- [EXERCISE MATERIAL]:
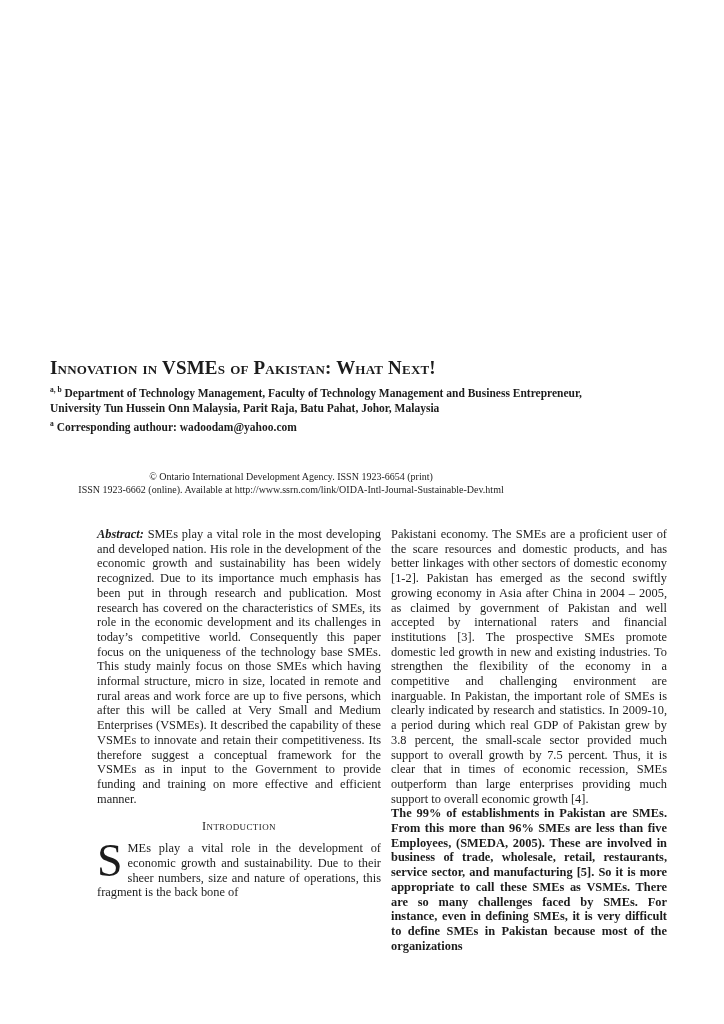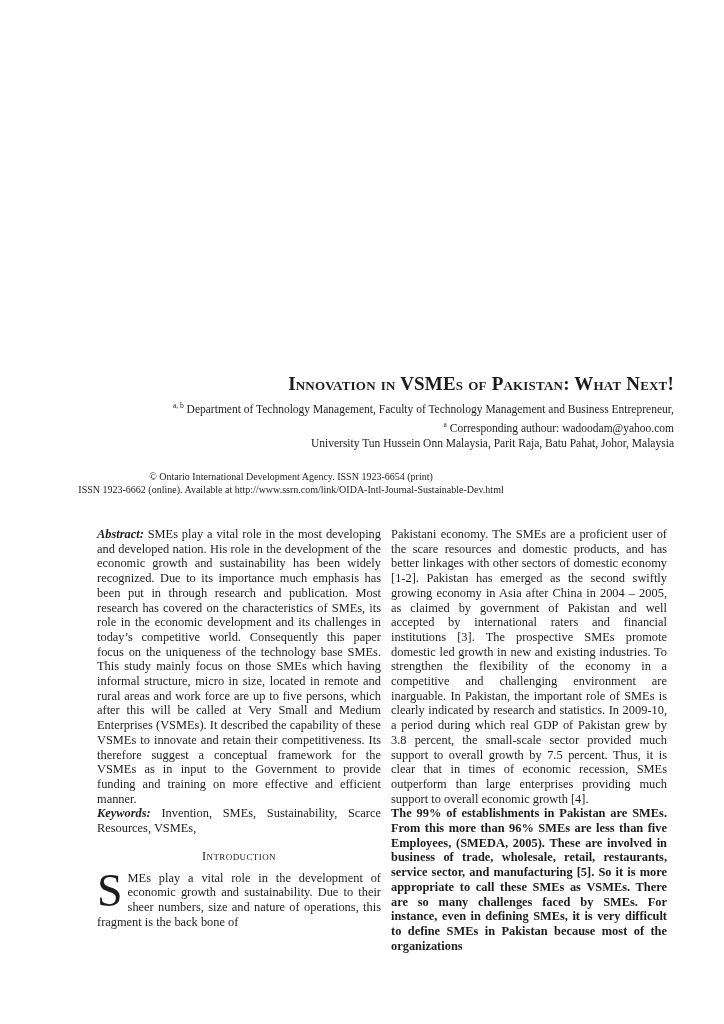--- a/index.html
+++ b/index.html
@@ -20,10 +20,10 @@
   
   .header {
     position: absolute;
-    top: 372px;
+    top: 356px;
     left: 50px;
     width: 624px;
-    text-align: right;
+    text-align: left;
   }
   .paper-title {
     margin: 0;

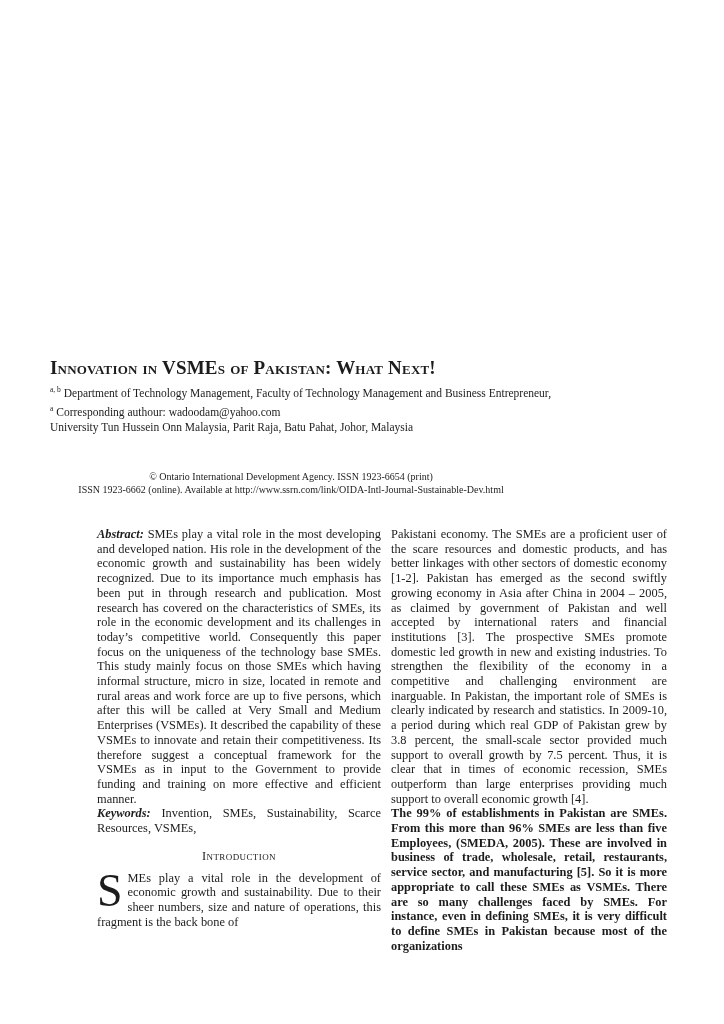--- a/index.html
+++ b/index.html
@@ -51,6 +51,7 @@
     margin-top: 3px;
     font-size: 11.5px;
     line-height: 15px;
+    font-weight: bold;
   }
   .affiliation sup {
     font-size: 7.5px;

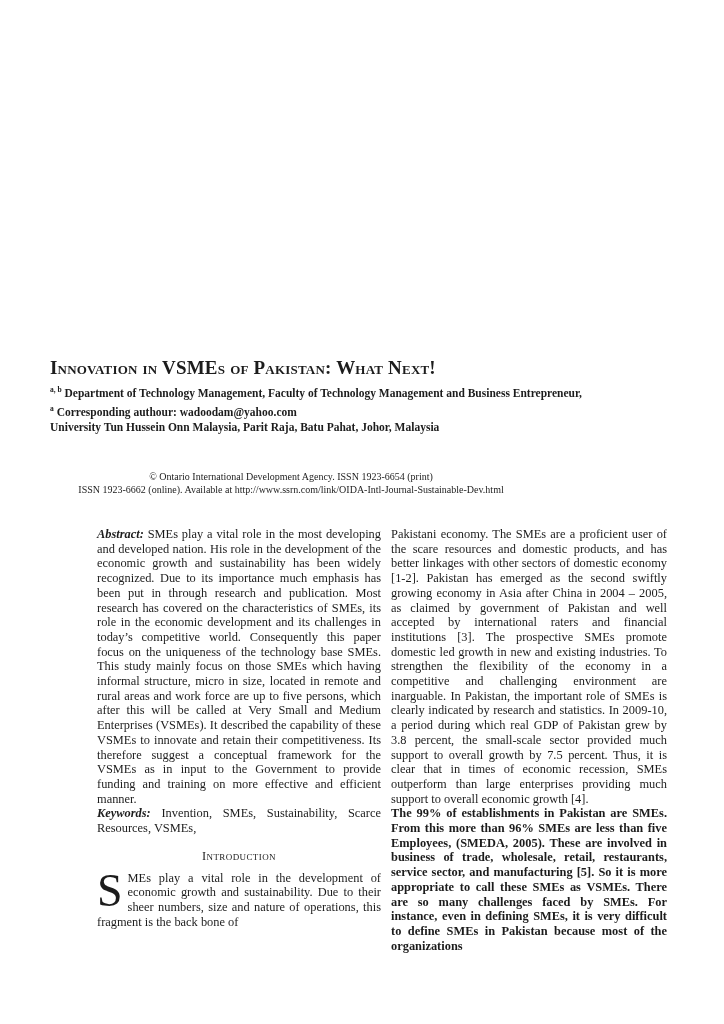--- a/index.html
+++ b/index.html
@@ -116,8 +116,8 @@
 
     <div class="affiliation">
       <div><sup>a, b</sup> <span>Department of Technology Management, Faculty of Technology Management and Business Entrepreneur,</span></div>
+      <div><span>University Tun Hussein Onn Malaysia, Parit Raja, Batu Pahat, Johor, Malaysia</span></div>
       <div><sup>a</sup> <span>Corresponding authour: wadoodam@yahoo.com</span></div>
-      <div><span>University Tun Hussein Onn Malaysia, Parit Raja, Batu Pahat, Johor, Malaysia</span></div>
     </div>
   </div>
 

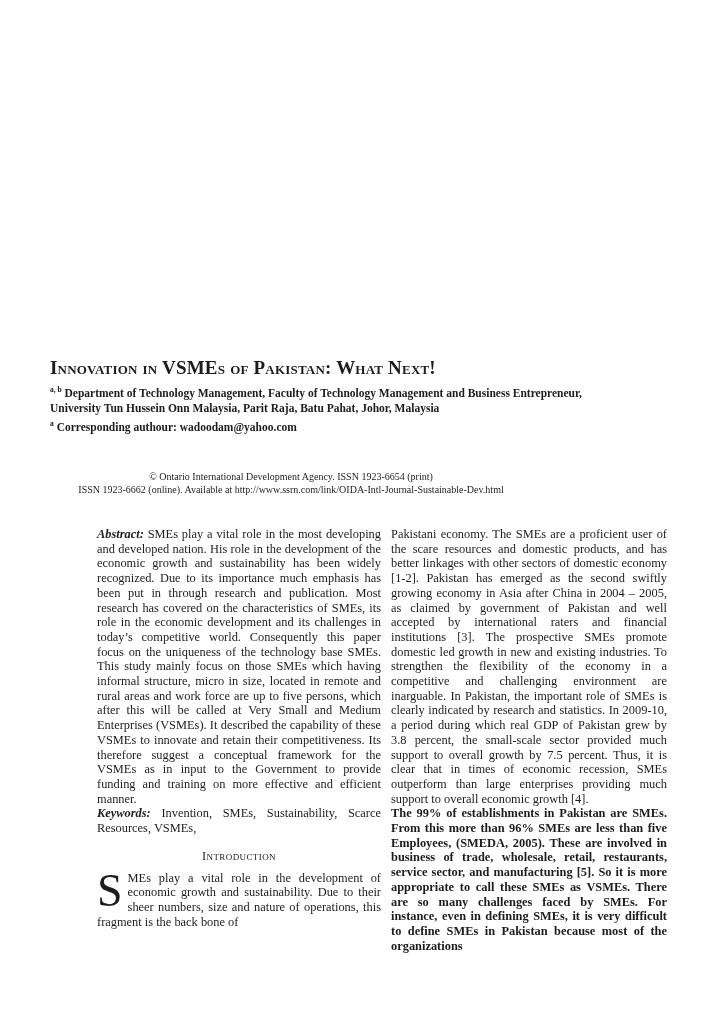--- a/index.html
+++ b/index.html
@@ -131,7 +131,6 @@
     <div class="col col-left">
       <p><span class="label-bi">Abstract:</span> <span>SMEs play a vital role in the most developing and developed nation. His role in the development of the economic growth and sustainability has been widely recognized. Due to its importance much emphasis has been put in through research and publication. Most research has covered on the characteristics of SMEs, its role in the economic development and its challenges in today’s competitive world. Consequently this paper focus on the uniqueness of the technology base SMEs. This study mainly focus on those SMEs which having informal structure, micro in size, located in remote and rural areas and work force are up to five persons, which after this will be called at Very Small and Medium Enterprises (VSMEs). It described the capability of these VSMEs to innovate and retain their competitiveness. Its therefore suggest a conceptual framework for the VSMEs as in input to the Government to provide funding and training on more effective and efficient manner.</span></p>
 
-      <p class="keywords"><span class="label-bi">Keywords:</span> <span>Invention, SMEs, Sustainability, Scarce Resources, VSMEs,</span></p>
 
       <h2 class="section-heading">Introduction</h2>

- [WHAT IS NEEDED]:
Find how many lines contain "affiliation" in the data. Write that number and nothing else.

- [TASK RESPONSE]:
2